Material shown>

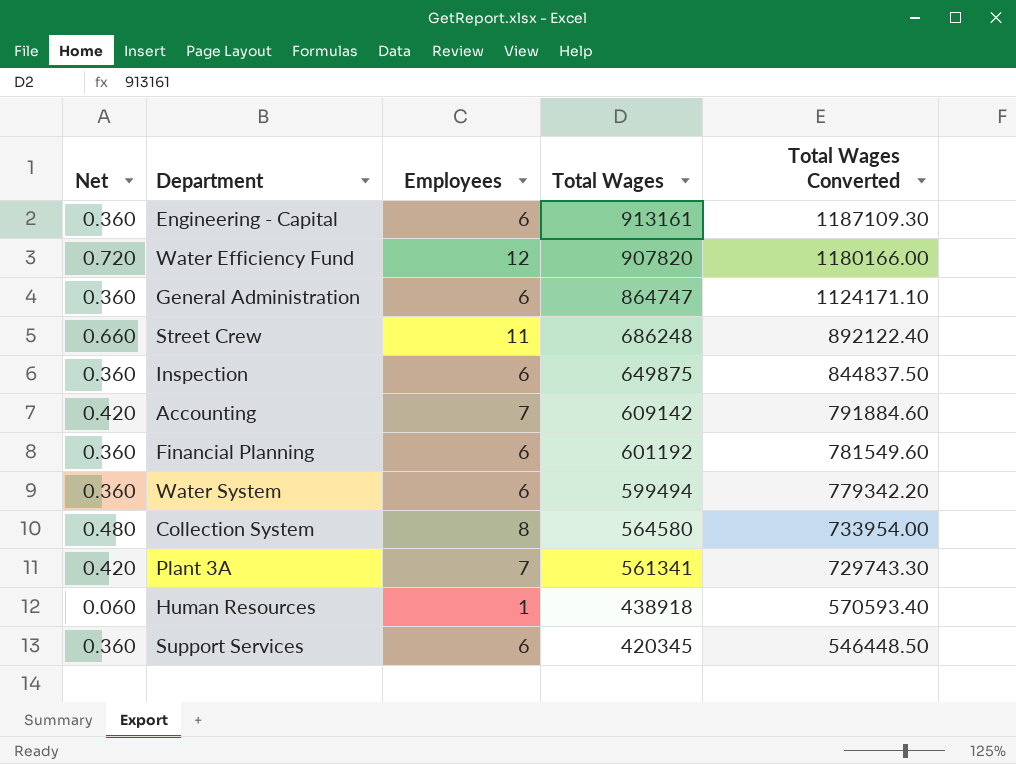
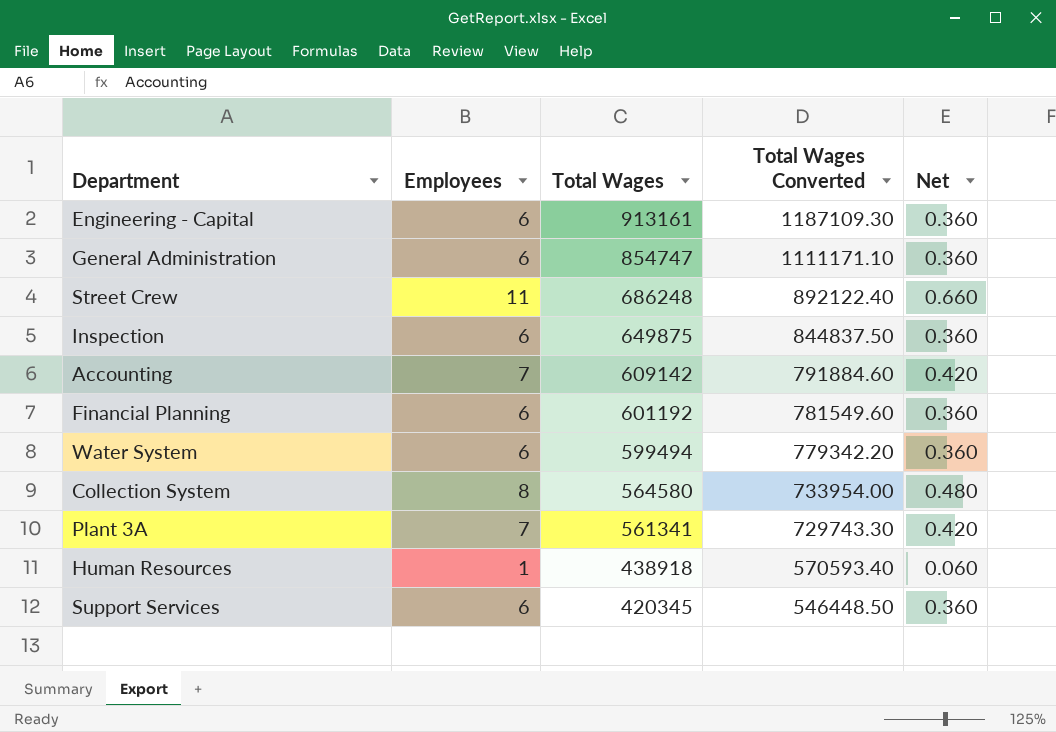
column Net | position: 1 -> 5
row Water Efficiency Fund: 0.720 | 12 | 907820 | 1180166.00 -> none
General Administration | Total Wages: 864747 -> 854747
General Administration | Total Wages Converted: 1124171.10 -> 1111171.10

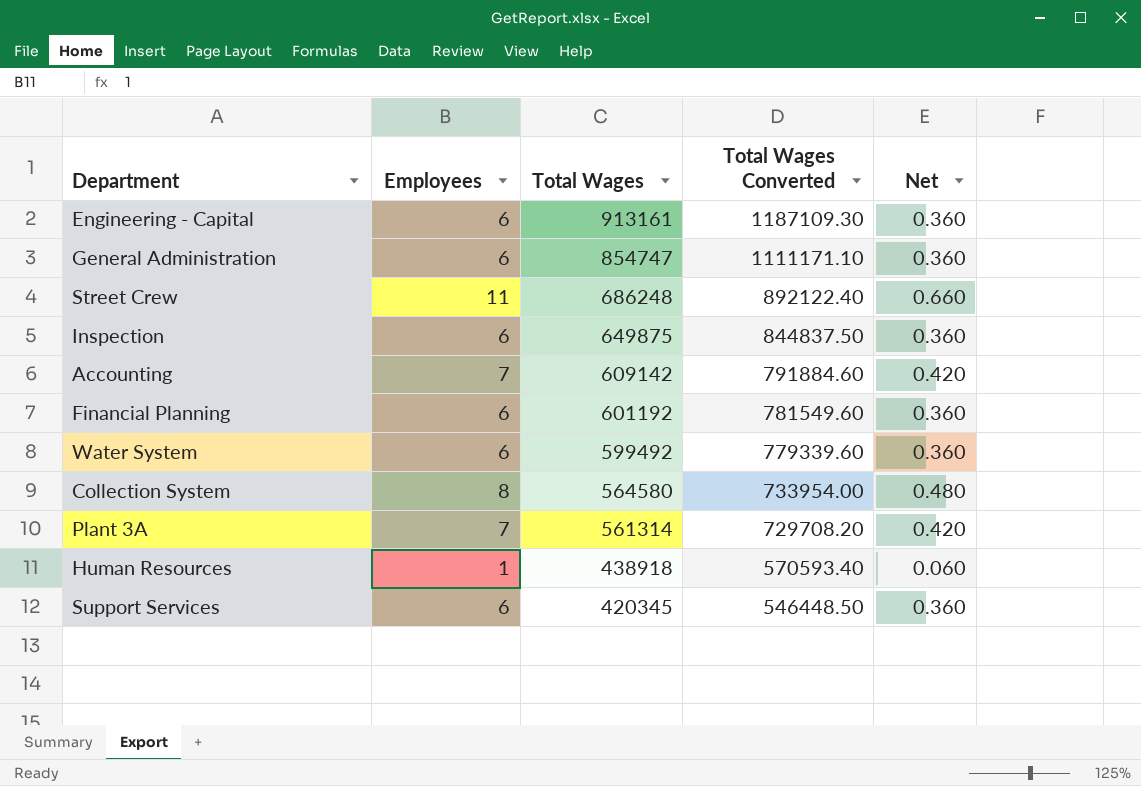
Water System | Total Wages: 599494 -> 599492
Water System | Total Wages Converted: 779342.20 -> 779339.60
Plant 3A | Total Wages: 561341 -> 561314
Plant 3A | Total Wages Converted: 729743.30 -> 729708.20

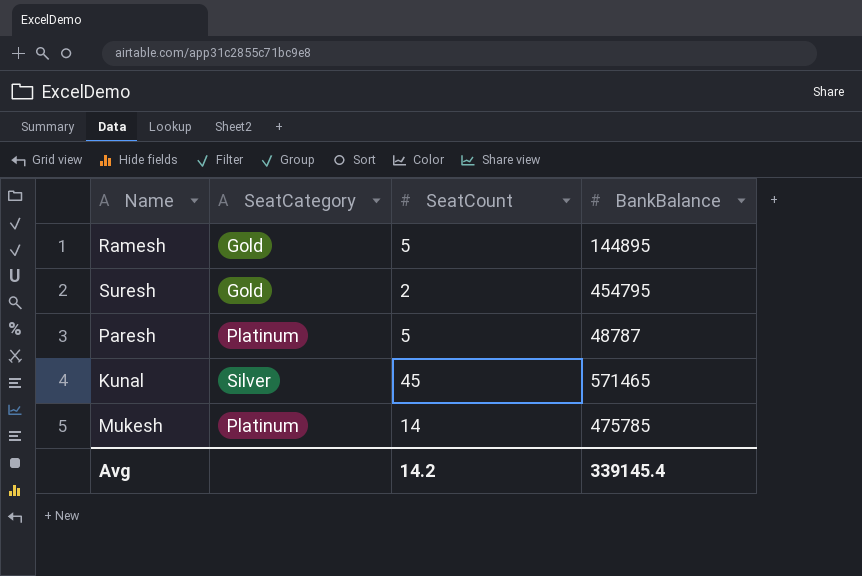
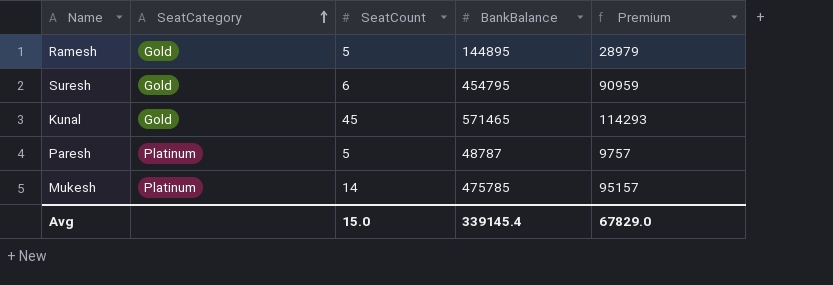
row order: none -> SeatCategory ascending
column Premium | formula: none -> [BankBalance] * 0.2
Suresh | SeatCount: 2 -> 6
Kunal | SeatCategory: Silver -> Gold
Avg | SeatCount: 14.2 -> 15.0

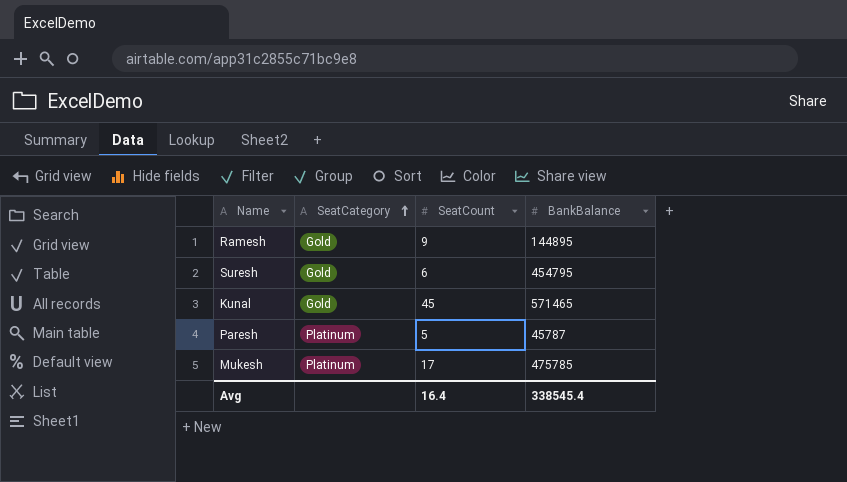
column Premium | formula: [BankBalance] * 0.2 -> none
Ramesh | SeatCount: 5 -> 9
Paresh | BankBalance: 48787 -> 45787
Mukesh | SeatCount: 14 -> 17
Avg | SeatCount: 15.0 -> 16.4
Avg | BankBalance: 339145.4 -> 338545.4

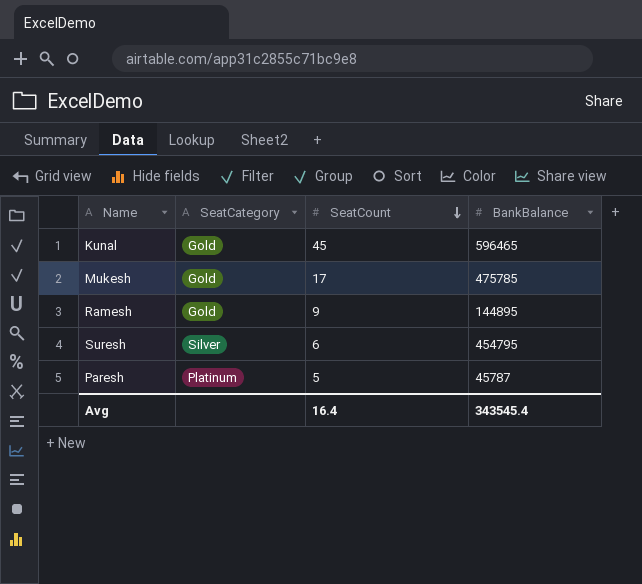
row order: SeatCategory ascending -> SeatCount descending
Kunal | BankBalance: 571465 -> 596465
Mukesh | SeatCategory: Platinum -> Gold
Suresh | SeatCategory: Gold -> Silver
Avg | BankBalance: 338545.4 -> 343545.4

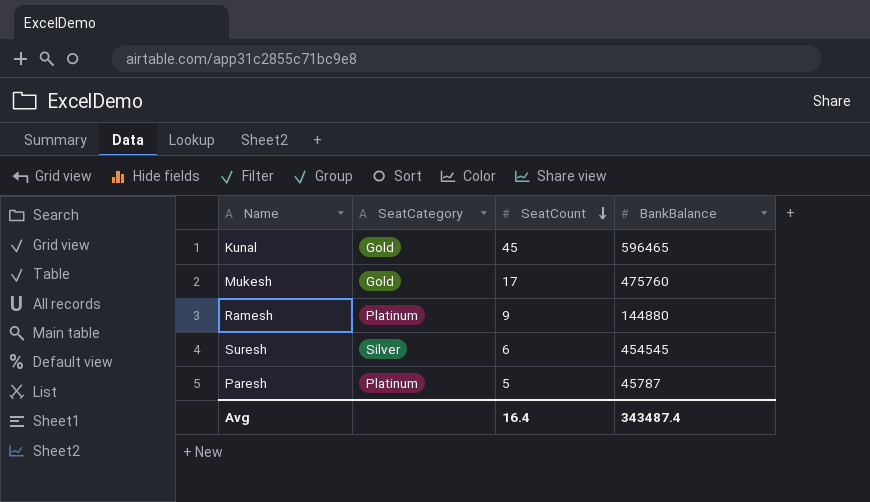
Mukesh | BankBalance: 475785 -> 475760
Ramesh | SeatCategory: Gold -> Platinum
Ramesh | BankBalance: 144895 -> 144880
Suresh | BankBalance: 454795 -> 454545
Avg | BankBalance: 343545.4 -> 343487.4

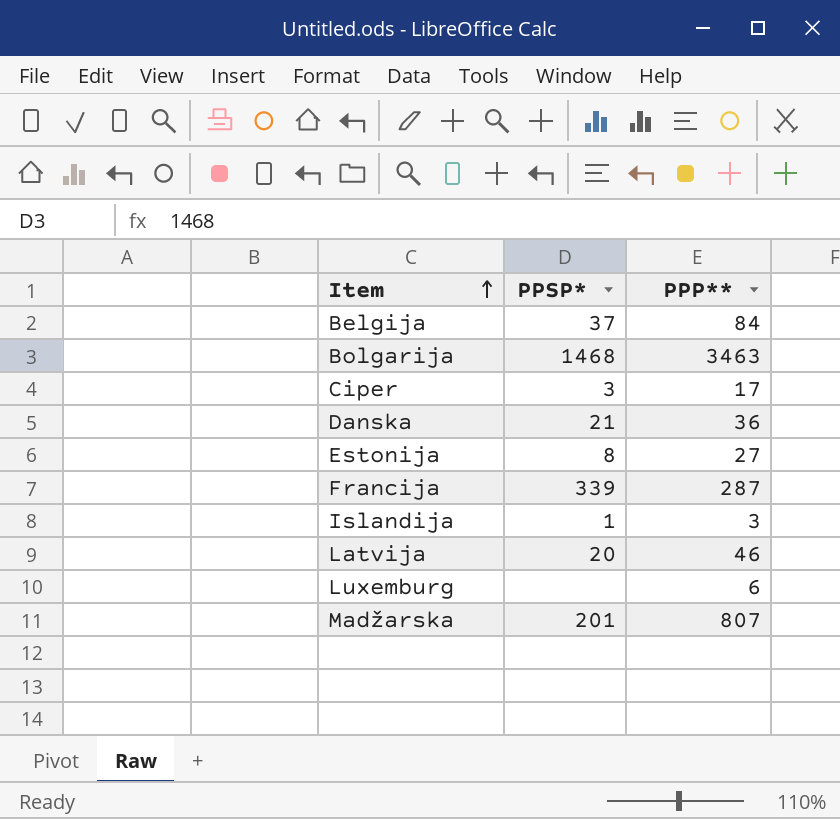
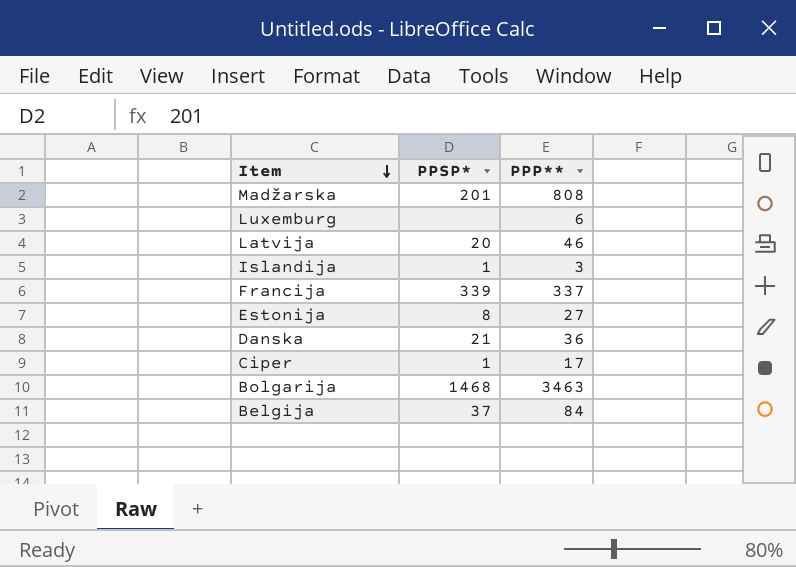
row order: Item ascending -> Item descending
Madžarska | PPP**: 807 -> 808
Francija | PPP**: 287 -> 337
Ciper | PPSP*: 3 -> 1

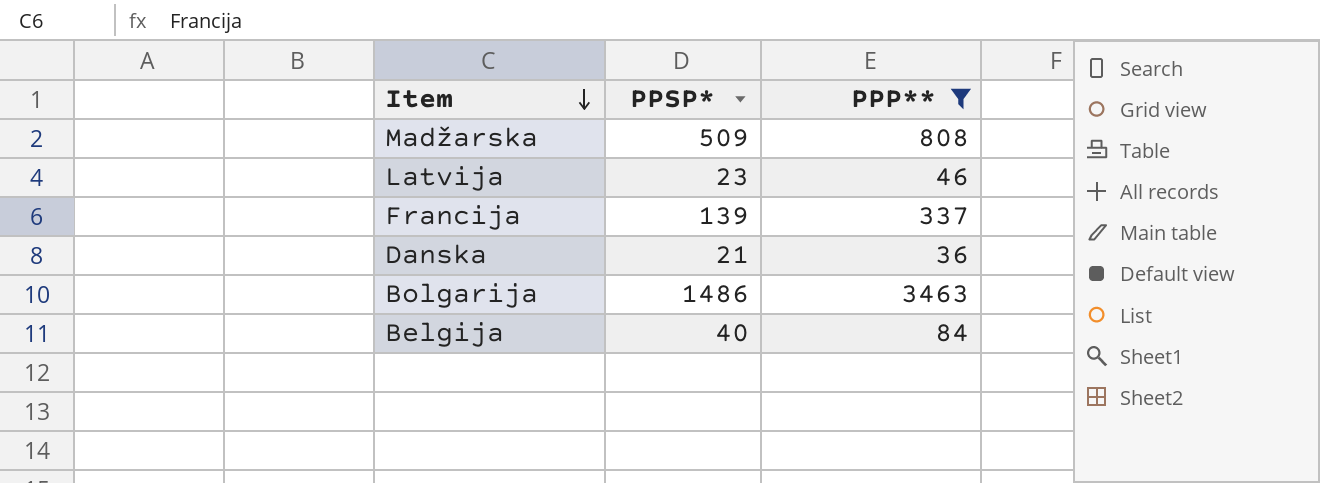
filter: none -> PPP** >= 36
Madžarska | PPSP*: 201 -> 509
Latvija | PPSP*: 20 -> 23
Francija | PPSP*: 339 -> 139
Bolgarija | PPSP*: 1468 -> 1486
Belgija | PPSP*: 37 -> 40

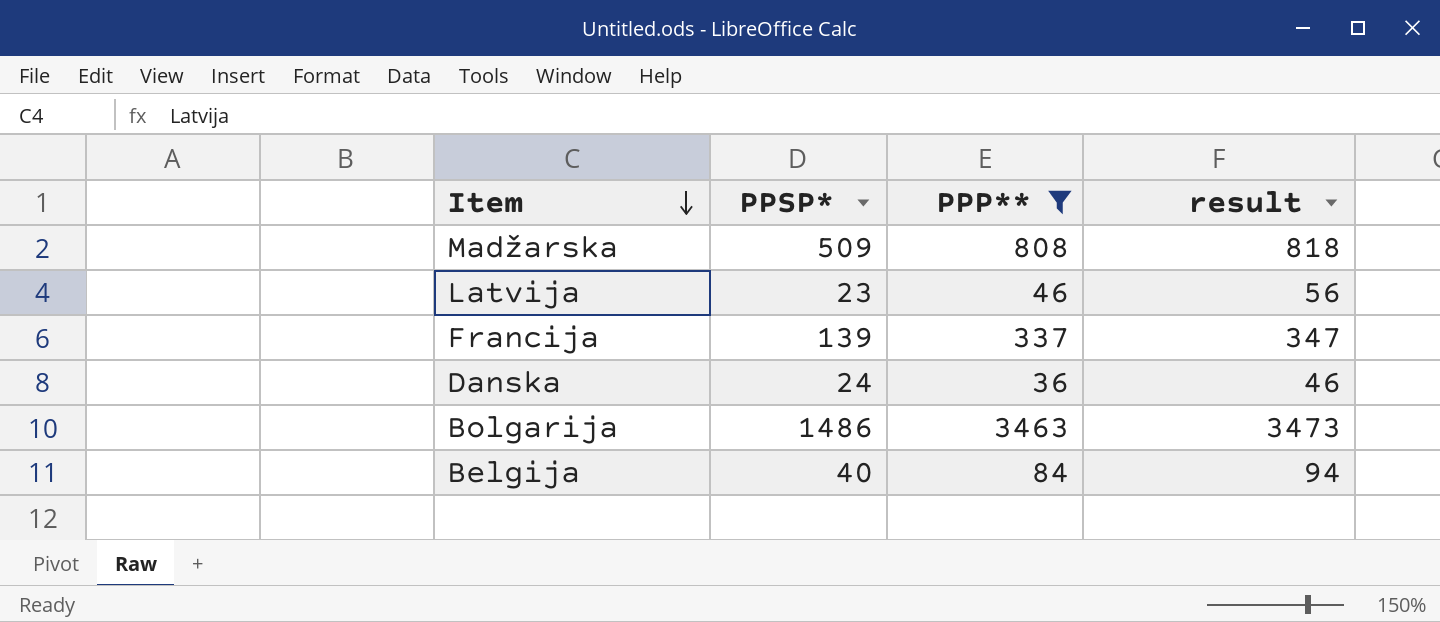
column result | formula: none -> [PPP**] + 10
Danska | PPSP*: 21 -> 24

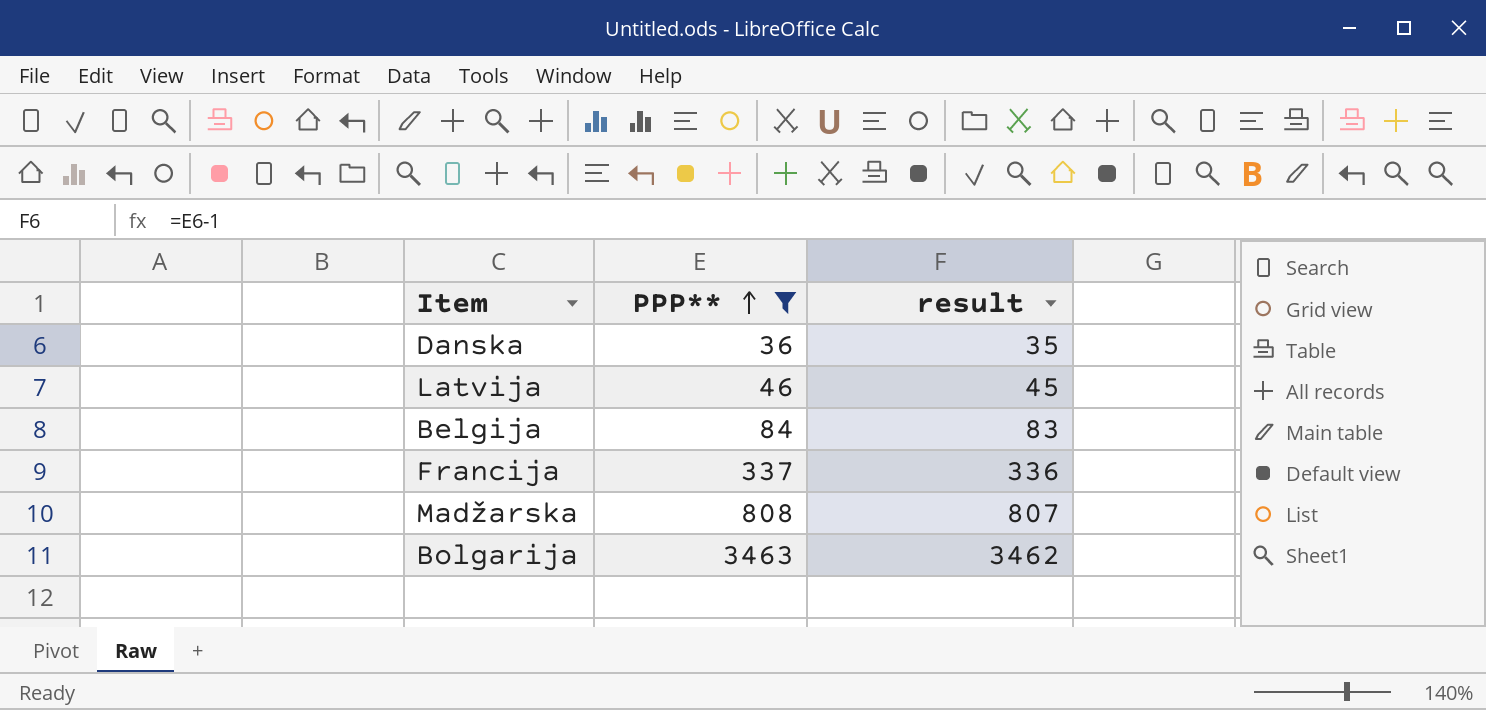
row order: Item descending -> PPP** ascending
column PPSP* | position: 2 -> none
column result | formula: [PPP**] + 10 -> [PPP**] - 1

About this task> Could you give again precisely the lines from the one containing "Belgija | PPSP*: 37 -> 40" through the final line of the material above, both included, and no others, dropping the pictures?

Finished exercise>
Belgija | PPSP*: 37 -> 40

column result | formula: none -> [PPP**] + 10
Danska | PPSP*: 21 -> 24

row order: Item descending -> PPP** ascending
column PPSP* | position: 2 -> none
column result | formula: [PPP**] + 10 -> [PPP**] - 1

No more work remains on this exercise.